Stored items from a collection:
>>

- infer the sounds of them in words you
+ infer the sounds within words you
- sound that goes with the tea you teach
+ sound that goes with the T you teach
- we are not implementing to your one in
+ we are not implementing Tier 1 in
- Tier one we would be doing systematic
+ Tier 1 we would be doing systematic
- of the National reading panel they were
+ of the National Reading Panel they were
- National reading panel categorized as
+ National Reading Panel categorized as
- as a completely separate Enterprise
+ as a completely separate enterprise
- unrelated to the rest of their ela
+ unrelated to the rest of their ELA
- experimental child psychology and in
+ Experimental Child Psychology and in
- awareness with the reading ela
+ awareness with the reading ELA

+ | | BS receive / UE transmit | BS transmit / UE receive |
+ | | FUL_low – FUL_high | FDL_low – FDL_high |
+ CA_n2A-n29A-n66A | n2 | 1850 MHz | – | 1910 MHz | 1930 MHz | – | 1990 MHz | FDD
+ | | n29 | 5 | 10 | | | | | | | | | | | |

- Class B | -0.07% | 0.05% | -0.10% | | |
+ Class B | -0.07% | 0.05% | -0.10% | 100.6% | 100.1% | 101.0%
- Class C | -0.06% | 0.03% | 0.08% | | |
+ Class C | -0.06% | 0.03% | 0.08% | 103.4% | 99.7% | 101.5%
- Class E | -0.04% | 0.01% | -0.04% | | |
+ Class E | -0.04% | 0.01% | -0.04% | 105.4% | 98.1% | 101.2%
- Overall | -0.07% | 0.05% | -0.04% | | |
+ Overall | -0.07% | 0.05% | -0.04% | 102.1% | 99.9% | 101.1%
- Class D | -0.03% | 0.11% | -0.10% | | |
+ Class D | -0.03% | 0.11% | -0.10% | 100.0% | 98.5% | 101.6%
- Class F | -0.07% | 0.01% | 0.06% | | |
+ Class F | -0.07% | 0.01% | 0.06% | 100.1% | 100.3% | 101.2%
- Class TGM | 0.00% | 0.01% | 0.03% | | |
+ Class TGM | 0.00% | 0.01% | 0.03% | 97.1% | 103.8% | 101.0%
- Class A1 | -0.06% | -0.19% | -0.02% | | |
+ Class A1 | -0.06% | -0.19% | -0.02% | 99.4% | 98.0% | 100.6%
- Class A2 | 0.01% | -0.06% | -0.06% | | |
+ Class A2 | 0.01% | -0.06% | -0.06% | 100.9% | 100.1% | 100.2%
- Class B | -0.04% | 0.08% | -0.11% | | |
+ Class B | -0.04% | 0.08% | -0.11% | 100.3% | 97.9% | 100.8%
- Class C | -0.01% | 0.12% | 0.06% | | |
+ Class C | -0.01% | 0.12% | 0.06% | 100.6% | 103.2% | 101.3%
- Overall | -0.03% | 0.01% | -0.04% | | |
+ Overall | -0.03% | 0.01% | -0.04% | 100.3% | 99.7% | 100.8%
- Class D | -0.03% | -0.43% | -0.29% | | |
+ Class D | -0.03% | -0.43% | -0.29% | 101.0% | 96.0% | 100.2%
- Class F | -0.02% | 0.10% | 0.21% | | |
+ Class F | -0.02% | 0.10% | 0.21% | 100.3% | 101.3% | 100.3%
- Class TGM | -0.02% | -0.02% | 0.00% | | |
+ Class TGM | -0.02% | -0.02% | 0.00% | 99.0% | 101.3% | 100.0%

<<

Assignment: For this task, print the records again exactly as they appear.

Expected answer:
- infer the sounds of them in words you
+ infer the sounds within words you
- sound that goes with the tea you teach
+ sound that goes with the T you teach
- we are not implementing to your one in
+ we are not implementing Tier 1 in
- Tier one we would be doing systematic
+ Tier 1 we would be doing systematic
- of the National reading panel they were
+ of the National Reading Panel they were
- National reading panel categorized as
+ National Reading Panel categorized as
- as a completely separate Enterprise
+ as a completely separate enterprise
- unrelated to the rest of their ela
+ unrelated to the rest of their ELA
- experimental child psychology and in
+ Experimental Child Psychology and in
- awareness with the reading ela
+ awareness with the reading ELA

+ | | BS receive / UE transmit | BS transmit / UE receive |
+ | | FUL_low – FUL_high | FDL_low – FDL_high |
+ CA_n2A-n29A-n66A | n2 | 1850 MHz | – | 1910 MHz | 1930 MHz | – | 1990 MHz | FDD
+ | | n29 | 5 | 10 | | | | | | | | | | | |

- Class B | -0.07% | 0.05% | -0.10% | | |
+ Class B | -0.07% | 0.05% | -0.10% | 100.6% | 100.1% | 101.0%
- Class C | -0.06% | 0.03% | 0.08% | | |
+ Class C | -0.06% | 0.03% | 0.08% | 103.4% | 99.7% | 101.5%
- Class E | -0.04% | 0.01% | -0.04% | | |
+ Class E | -0.04% | 0.01% | -0.04% | 105.4% | 98.1% | 101.2%
- Overall | -0.07% | 0.05% | -0.04% | | |
+ Overall | -0.07% | 0.05% | -0.04% | 102.1% | 99.9% | 101.1%
- Class D | -0.03% | 0.11% | -0.10% | | |
+ Class D | -0.03% | 0.11% | -0.10% | 100.0% | 98.5% | 101.6%
- Class F | -0.07% | 0.01% | 0.06% | | |
+ Class F | -0.07% | 0.01% | 0.06% | 100.1% | 100.3% | 101.2%
- Class TGM | 0.00% | 0.01% | 0.03% | | |
+ Class TGM | 0.00% | 0.01% | 0.03% | 97.1% | 103.8% | 101.0%
- Class A1 | -0.06% | -0.19% | -0.02% | | |
+ Class A1 | -0.06% | -0.19% | -0.02% | 99.4% | 98.0% | 100.6%
- Class A2 | 0.01% | -0.06% | -0.06% | | |
+ Class A2 | 0.01% | -0.06% | -0.06% | 100.9% | 100.1% | 100.2%
- Class B | -0.04% | 0.08% | -0.11% | | |
+ Class B | -0.04% | 0.08% | -0.11% | 100.3% | 97.9% | 100.8%
- Class C | -0.01% | 0.12% | 0.06% | | |
+ Class C | -0.01% | 0.12% | 0.06% | 100.6% | 103.2% | 101.3%
- Overall | -0.03% | 0.01% | -0.04% | | |
+ Overall | -0.03% | 0.01% | -0.04% | 100.3% | 99.7% | 100.8%
- Class D | -0.03% | -0.43% | -0.29% | | |
+ Class D | -0.03% | -0.43% | -0.29% | 101.0% | 96.0% | 100.2%
- Class F | -0.02% | 0.10% | 0.21% | | |
+ Class F | -0.02% | 0.10% | 0.21% | 100.3% | 101.3% | 100.3%
- Class TGM | -0.02% | -0.02% | 0.00% | | |
+ Class TGM | -0.02% | -0.02% | 0.00% | 99.0% | 101.3% | 100.0%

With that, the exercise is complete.